_What you will do_
Where "independent" occurs in a line of the entries below, copy that line.

********************

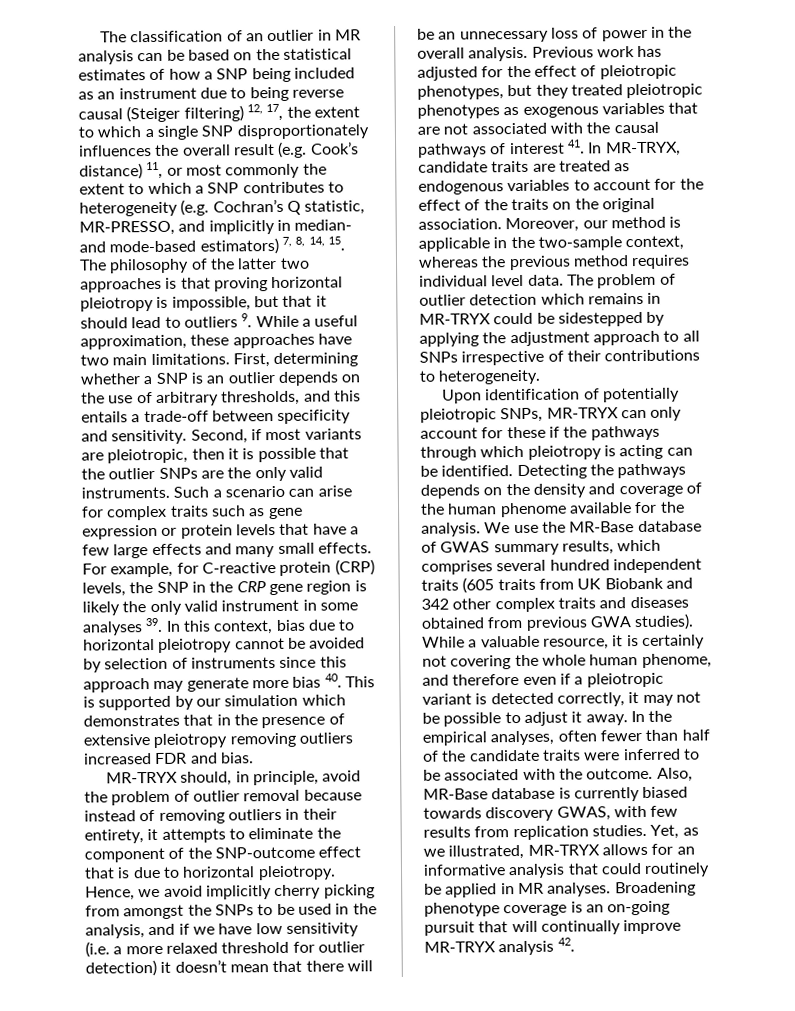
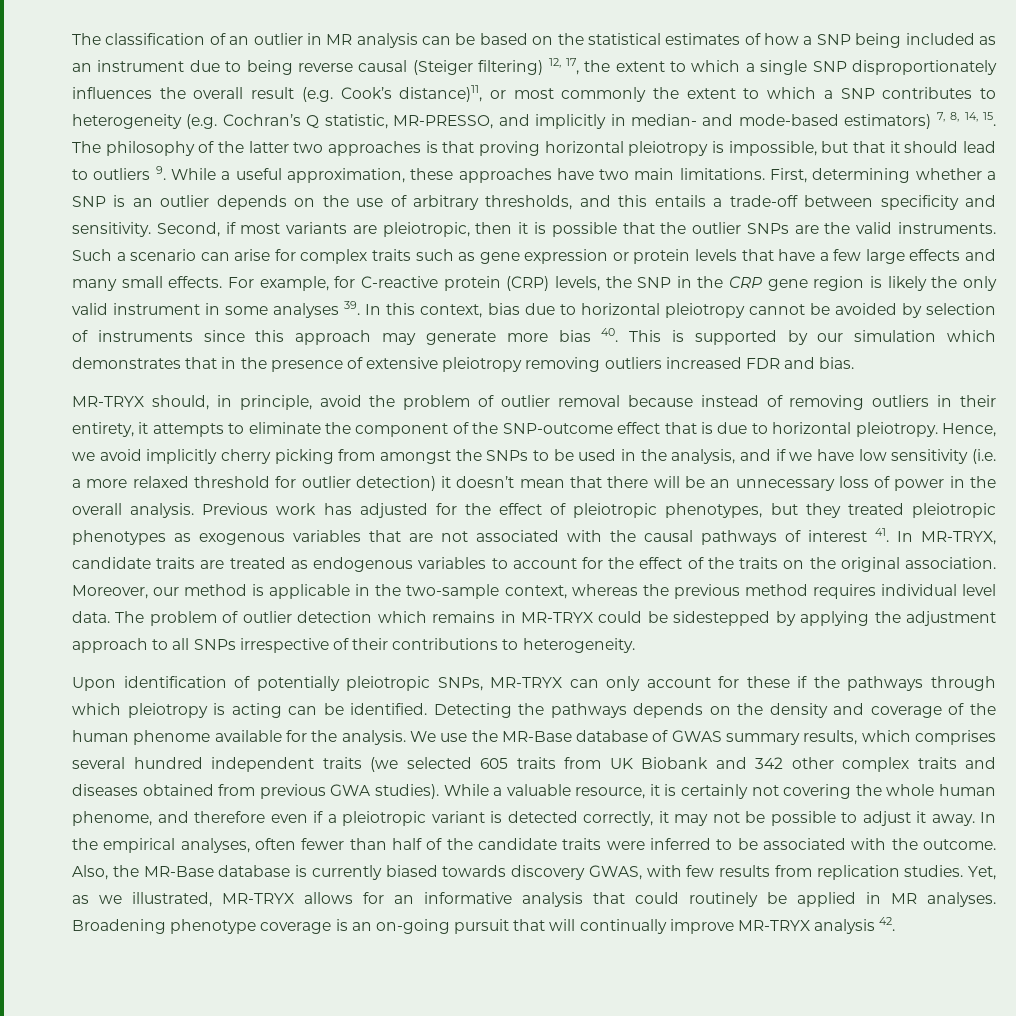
- The classification of an outlier in MR analysis can be based on the statistical estimates of how a SNP being included as an instrument due to being reverse causal (Steiger filtering) 12, 17, the extent to which a single SNP disproportionately influences the overall result (e.g. Cook’s distance) 11, or most commonly the extent to which a SNP contributes to heterogeneity (e.g. Cochran’s Q statistic, MR-PRESSO, and implicitly in median- and mode-based estimators) 7, 8, 14, 15. The philosophy of the latter two approaches is that proving horizontal pleiotropy is impossible, but that it should lead to outliers 9. While a useful approximation, these approaches have two main limitations.
+ The classification of an outlier in MR analysis can be based on the statistical estimates of how a SNP being included as an instrument due to being reverse causal (Steiger filtering) 12, 17, the extent to which a single SNP disproportionately influences the overall result (e.g. Cook’s distance)11, or most commonly the extent to which a SNP contributes to heterogeneity (e.g. Cochran’s Q statistic, MR-PRESSO, and implicitly in median- and mode-based estimators) 7, 8, 14, 15. The philosophy of the latter two approaches is that proving horizontal pleiotropy is impossible, but that it should lead to outliers 9. While a useful approximation, these approaches have two main limitations.
- Second, if most variants are pleiotropic, then it is possible that the outlier SNPs are the only valid instruments.
+ Second, if most variants are pleiotropic, then it is possible that the outlier SNPs are the valid instruments.
- We use the MR-Base database of GWAS summary results, which comprises several hundred independent traits (605 traits from UK Biobank and 342 other complex traits and diseases obtained from previous GWA studies).
+ We use the MR-Base database of GWAS summary results, which comprises several hundred independent traits (we selected 605 traits from UK Biobank and 342 other complex traits and diseases obtained from previous GWA studies).
- Also, MR-Base database is currently biased towards discovery GWAS, with few results from replication studies.
+ Also, the MR-Base database is currently biased towards discovery GWAS, with few results from replication studies.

********************

_Output below_
- We use the MR-Base database of GWAS summary results, which comprises several hundred independent traits (605 traits from UK Biobank and 342 other complex traits and diseases obtained from previous GWA studies).
+ We use the MR-Base database of GWAS summary results, which comprises several hundred independent traits (we selected 605 traits from UK Biobank and 342 other complex traits and diseases obtained from previous GWA studies).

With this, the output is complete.